“The Last Wendy”
The stars winked in conspiratorial excitement as the two travelers flew by, borne on nighttime winds. Far below, the lights of London blazed with the unrelenting life of the city, broken only by the dark ribbon of the Thames. Every year London grew larger, stretching arms of concrete and wire into the green fields that encircled it, but the central areas stayed much the same, held in place by the weight of the past. And the travelers had eyes only for the familiar, disregarding with casual indifference the changes wrought by time.
Some short story sales make you especially happy.

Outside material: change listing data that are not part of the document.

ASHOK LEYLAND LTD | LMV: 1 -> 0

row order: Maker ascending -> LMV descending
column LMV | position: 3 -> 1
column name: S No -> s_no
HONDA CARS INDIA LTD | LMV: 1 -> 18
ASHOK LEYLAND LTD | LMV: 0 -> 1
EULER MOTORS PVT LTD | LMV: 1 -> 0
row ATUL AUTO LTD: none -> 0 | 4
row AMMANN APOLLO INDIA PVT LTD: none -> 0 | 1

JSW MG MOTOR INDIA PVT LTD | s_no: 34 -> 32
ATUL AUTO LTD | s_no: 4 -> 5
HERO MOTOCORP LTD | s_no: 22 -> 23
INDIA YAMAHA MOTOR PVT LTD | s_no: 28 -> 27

Back in (I think) 2006 — maybe 2005 — a friend of mine named Crystal Black presented a paper at ICFA on the visual representation of Peter Pan, specifically with regards to his apparent age. She made some comment during the course of her talk that had nothing to do with that topic, but got my brain spinning on the ending of the story, where Peter comes back and takes Wendy’s daughter Jane to the Neverland, and then after Jane gets too old he takes Margaret.
The hindbrain, source of all truly good ideas, coughed out the phrase “The Last Wendy,” and left me to play.

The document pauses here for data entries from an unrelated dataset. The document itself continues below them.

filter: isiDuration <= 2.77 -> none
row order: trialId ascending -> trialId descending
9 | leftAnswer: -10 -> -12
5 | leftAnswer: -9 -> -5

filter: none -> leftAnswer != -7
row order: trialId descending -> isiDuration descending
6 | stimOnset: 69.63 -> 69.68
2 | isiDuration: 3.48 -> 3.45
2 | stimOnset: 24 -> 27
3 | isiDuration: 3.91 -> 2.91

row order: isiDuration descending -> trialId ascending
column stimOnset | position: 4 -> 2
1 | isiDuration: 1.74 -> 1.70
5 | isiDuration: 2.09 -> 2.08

I got maybe a thousand words in and stalled. Normally I start at the beginning, go on until I reach the end, and then stop, making it all up as I go. In this case, I knew where I was trying to go, but I just couldn’t see how to get there. One late-night Christmas conversation with my sister prodded at the unmoving mass of stuff in my head, and a couple of weeks later I called her up to say, “hey, I think I’m trying to make this be the wrong story. What if it was this instead?”
Her response, as I recall, was something along the lines of “That’s horrible. You have to do it.”

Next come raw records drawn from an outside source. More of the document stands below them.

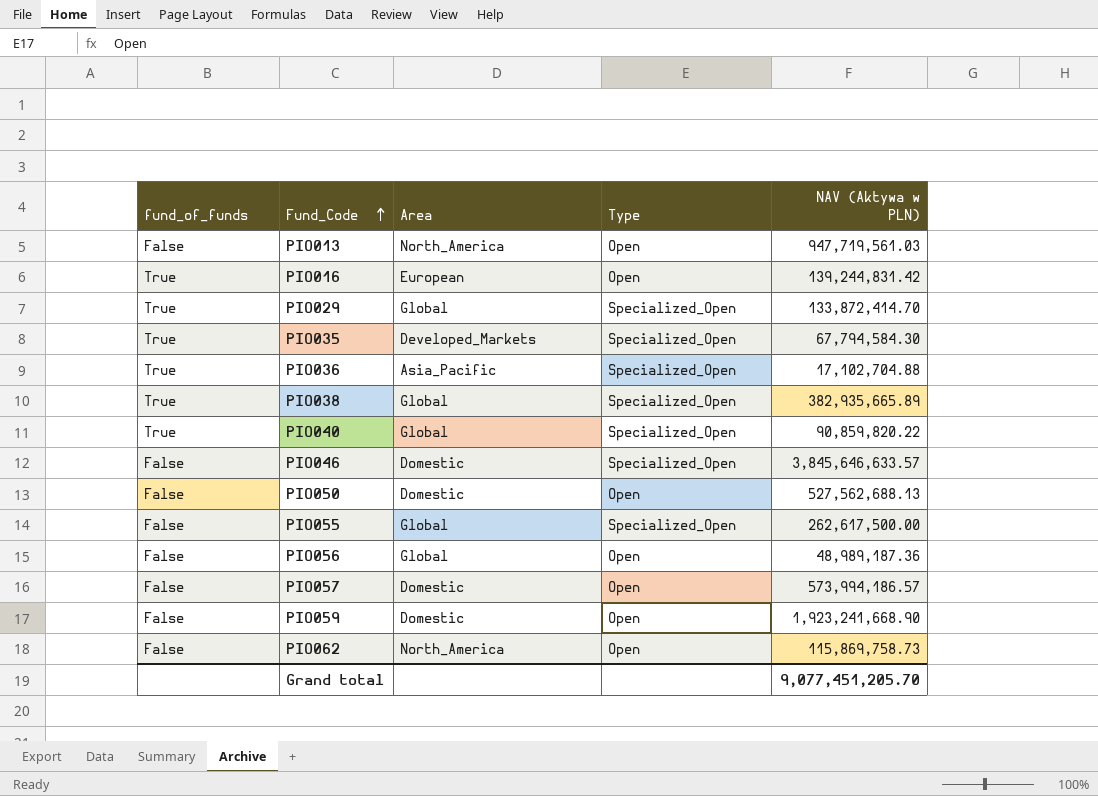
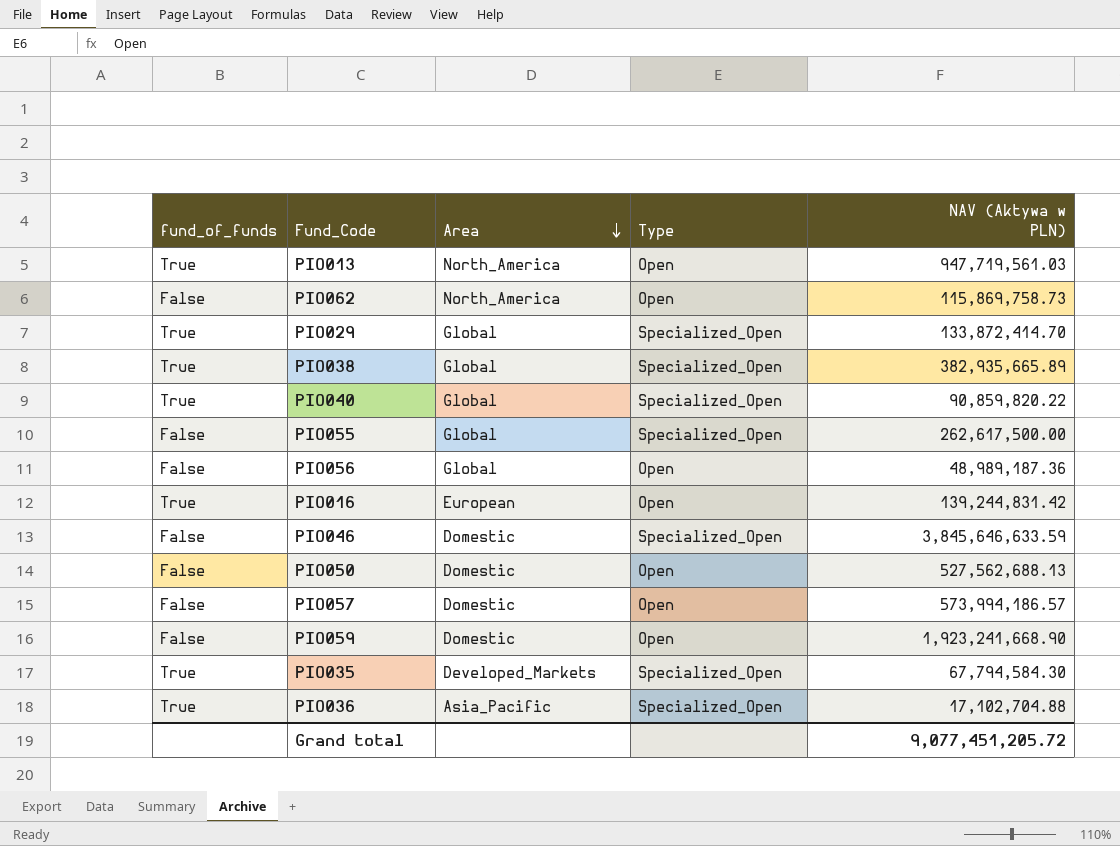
row order: Fund_Code ascending -> Area descending
PIO013 | fund_of_funds: False -> True
PIO046 | NAV (Aktywa w PLN): 3,845,646,633.57 -> 3,845,646,633.59
Grand total | NAV (Aktywa w PLN): 9,077,451,205.70 -> 9,077,451,205.72

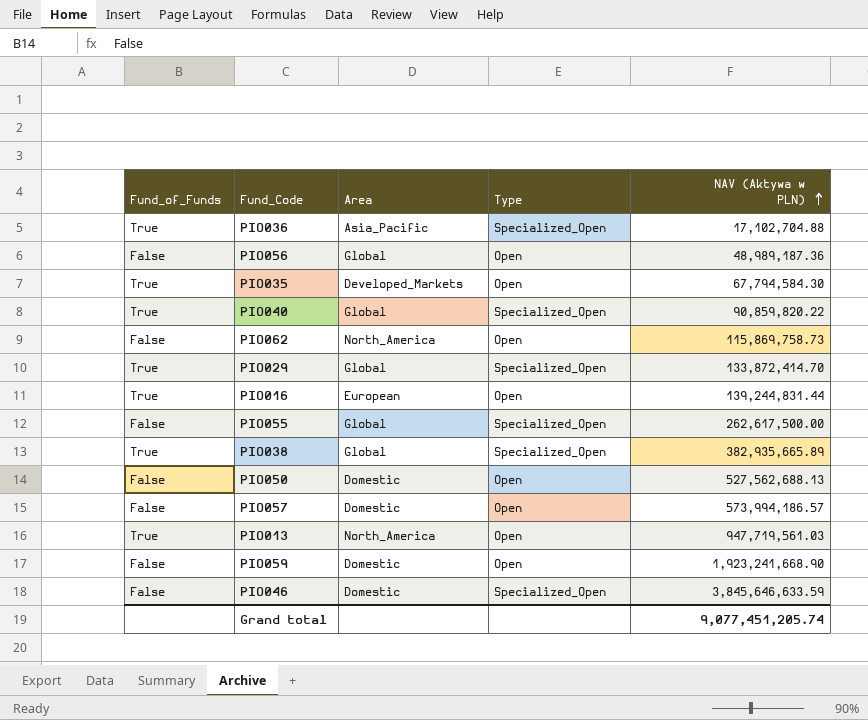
row order: Area descending -> NAV (Aktywa w PLN) ascending
column name: fund_of_funds -> Fund_of_Funds
PIO035 | Type: Specialized_Open -> Open
PIO016 | NAV (Aktywa w PLN): 139,244,831.42 -> 139,244,831.44
Grand total | NAV (Aktywa w PLN): 9,077,451,205.72 -> 9,077,451,205.74

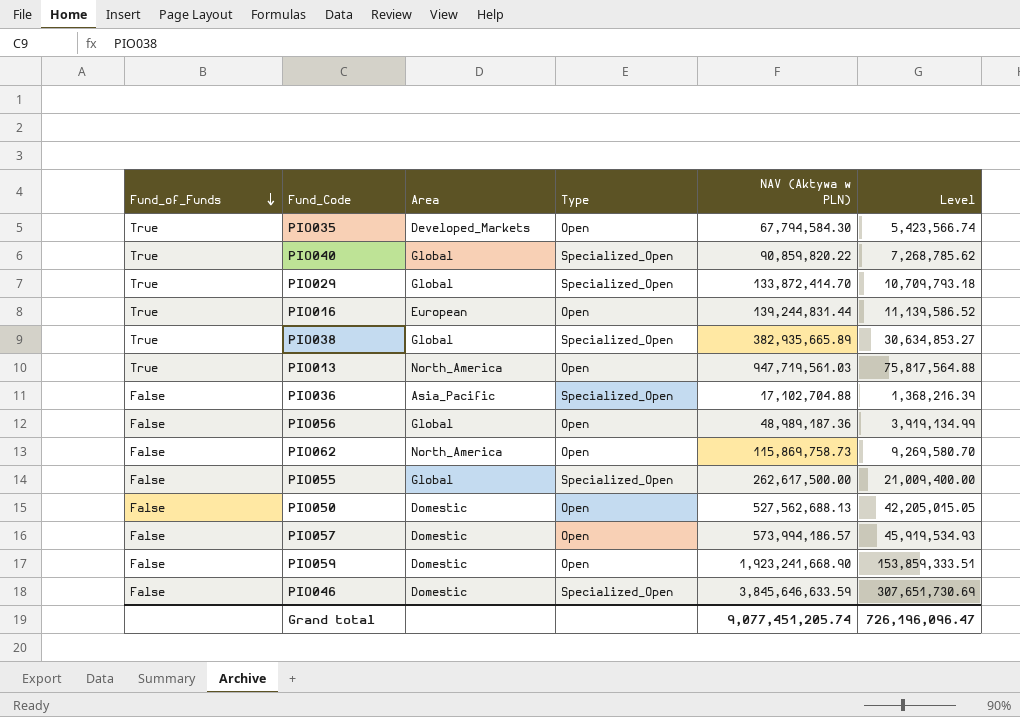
row order: NAV (Aktywa w PLN) ascending -> Fund_of_Funds descending
column Level | formula: none -> [NAV (Aktywa w PLN)] * 0.08
PIO036 | Fund_of_Funds: True -> False

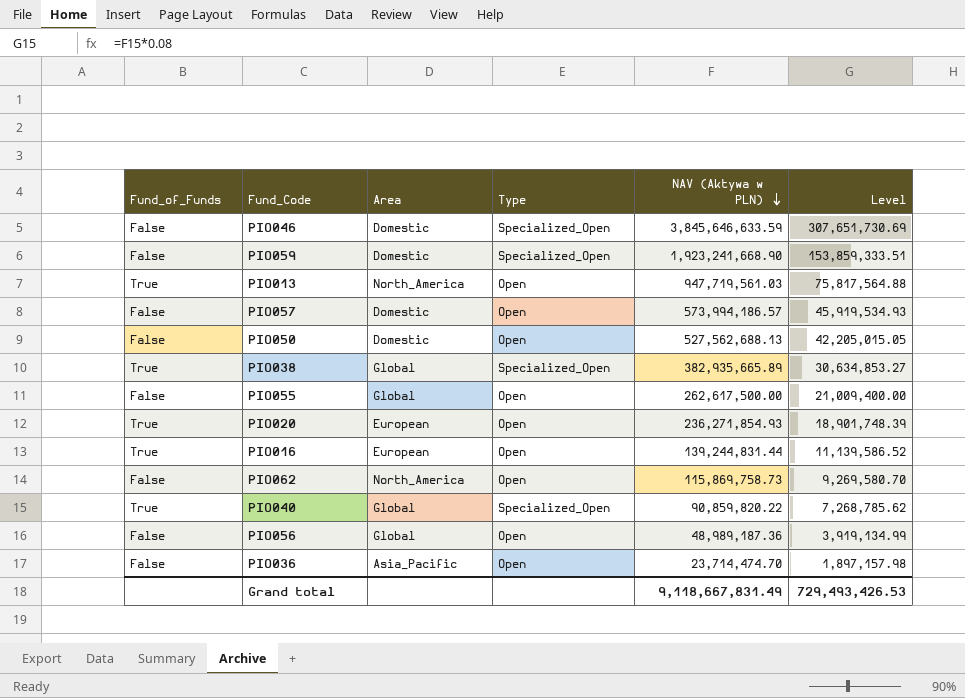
row order: Fund_of_Funds descending -> NAV (Aktywa w PLN) descending
row PIO035: True | Developed_Markets | Open | 67,794,584.30 | 5,423,566.74 -> none
row PIO029: True | Global | Specialized_Open | 133,872,414.70 | 10,709,793.18 -> none
PIO059 | Type: Open -> Specialized_Open
PIO055 | Type: Specialized_Open -> Open
row PIO020: none -> True | European | Open | 236,271,854.93 | 18,901,748.39
PIO036 | Type: Specialized_Open -> Open
PIO036 | NAV (Aktywa w PLN): 17,102,704.88 -> 23,714,474.70
PIO036 | Level: 1,368,216.39 -> 1,897,157.98
Grand total | NAV (Aktywa w PLN): 9,077,451,205.74 -> 9,118,667,831.49
Grand total | Level: 726,196,096.47 -> 729,493,426.53

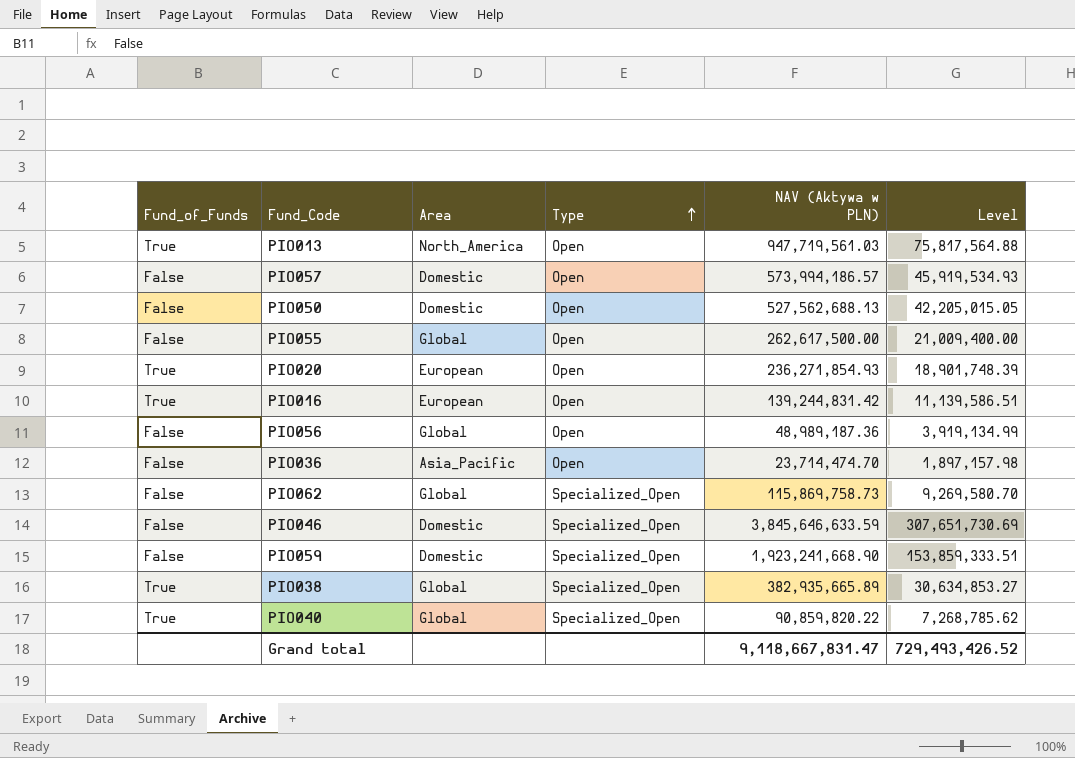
row order: NAV (Aktywa w PLN) descending -> Type ascending
PIO016 | NAV (Aktywa w PLN): 139,244,831.44 -> 139,244,831.42
PIO016 | Level: 11,139,586.52 -> 11,139,586.51
PIO062 | Area: North_America -> Global
PIO062 | Type: Open -> Specialized_Open
Grand total | NAV (Aktywa w PLN): 9,118,667,831.49 -> 9,118,667,831.47
Grand total | Level: 729,493,426.53 -> 729,493,426.52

The result is one of my favorite stories . . . which came equipped with a little problem. See, the U.S. copyright status of Peter Pan and all his related materials is a tangled, bleeding mess. I’m pretty positive my story is in the clear, but not all magazine editors see it the same way. The solution? I mailed it to Canada. On Spec, the lovely magazine that published “Nine Sketches, in Charcoal and Blood” (one of my other favorite stories), published it in issue #81, in summer 2010. I think that’s a great home for it, and Peter Pan is firmly out of copyright in that country, so everybody wins.
But copyright or no copyright, I donated my check from this sale to the Great Ormond Street Hospital, which controls the weird quasi-perpetual-but-not-really rights to J.M. Barrie’s works. They do good work, and I didn’t write this story for the money. I wrote it because my hindbrain latched onto some problematic points in the original and would not rest until it thrashed through them in narrative form. Secondary to that was the hope that the result could find an audience. Now that I have that, I’m happy.
And more recently, I’ve reprinted it in Down a Street That Wasn’t There. Enjoy!